- Date: 14–21 October 1991
- Edition: 17th
- Category: World Series (Free Week)
- Draw: 32S / 16D
- Prize money: $125,000
- Surface: Carpet / indoor
- Location: Vienna, Austria
- Venue: Wiener Stadthalle

Champions

Singles
- Michael Stich

Doubles
- Anders Järryd / Gary Muller
- ← 1990 · Vienna Open · 1992 →

= 1991 CA-TennisTrophy =

The 1991 CA-TennisTrophy was a men's tennis tournament played on indoor carpet courts at the Wiener Stadthalle in Vienna in Austria and was part of the World Series of the 1991 ATP Tour.
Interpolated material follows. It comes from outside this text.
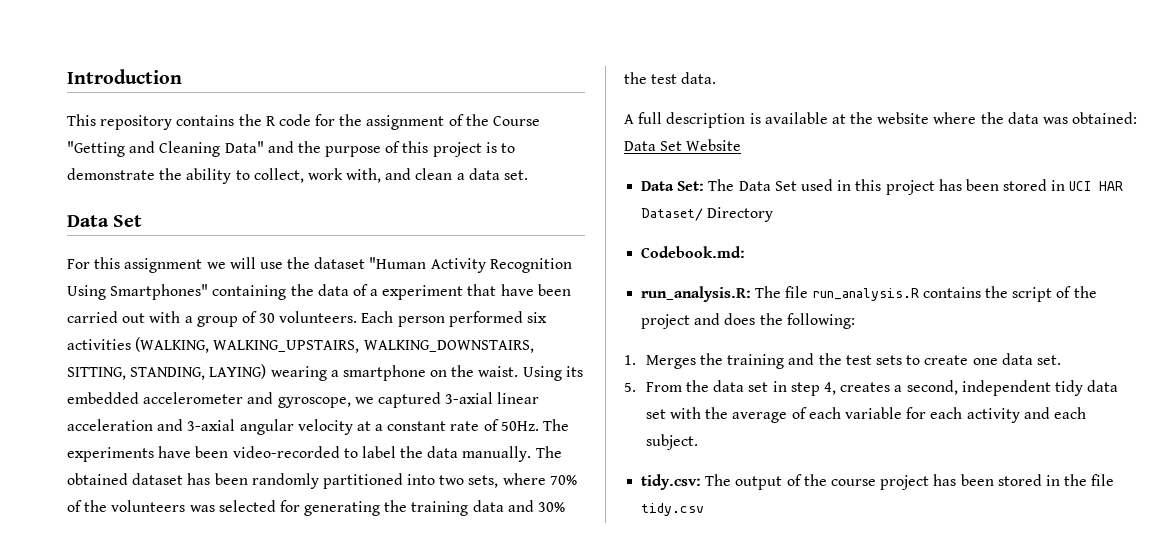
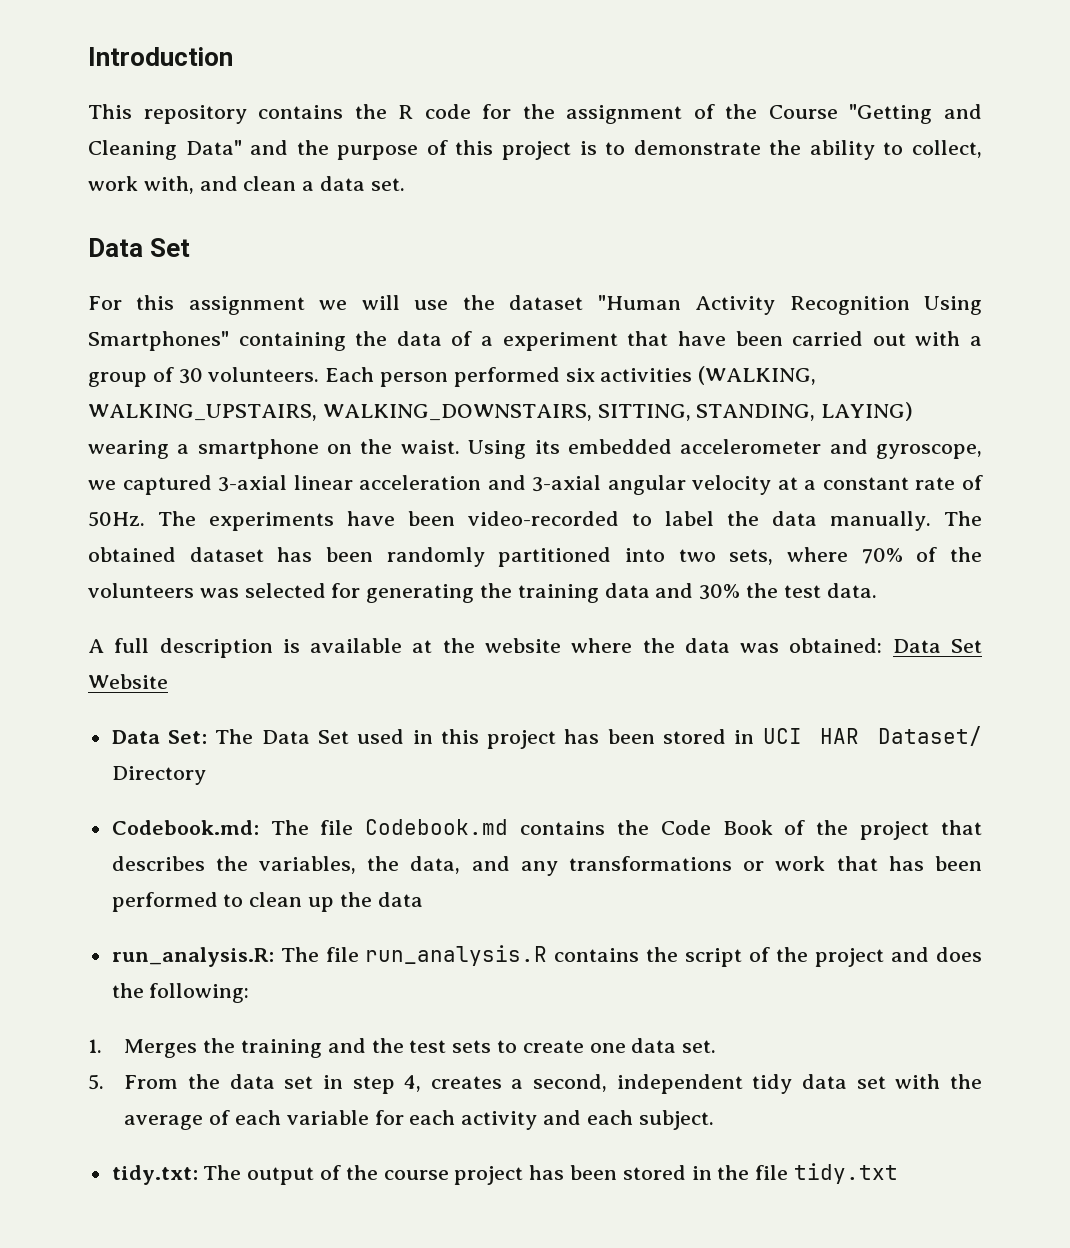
(746, 252) none -> [270,819,983,840] [111,856,982,876] [111,892,423,912] The file Codebook.md contains the Code Book of the project that describes the variables, the data, and any transformations or work that has been performed to clean up the data
[641,474,702,490] tidy.csv: -> [111,1165,198,1185] tidy.txt:
[641,503,705,516] tidy.csv -> [794,1163,899,1184] tidy.txt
It was the 17th edition of the tournament and was held from 14 October through 21 October 1991. First-seeded Michael Stich won the singles title.

==Finals==
===Singles===

GER Michael Stich defeated NED Jan Siemerink 6–4, 6–4, 6–4
- It was Stich's 4th singles title of the year and the 5th of his career.

===Doubles===

SWE Anders Järryd / Gary Muller defeated SUI Jakob Hlasek / USA Patrick McEnroe 6–4, 7–5
- It was Järryd's 5th title of the year and the 52nd of his career. It was Muller's 2nd title of the year and the 5th of his career.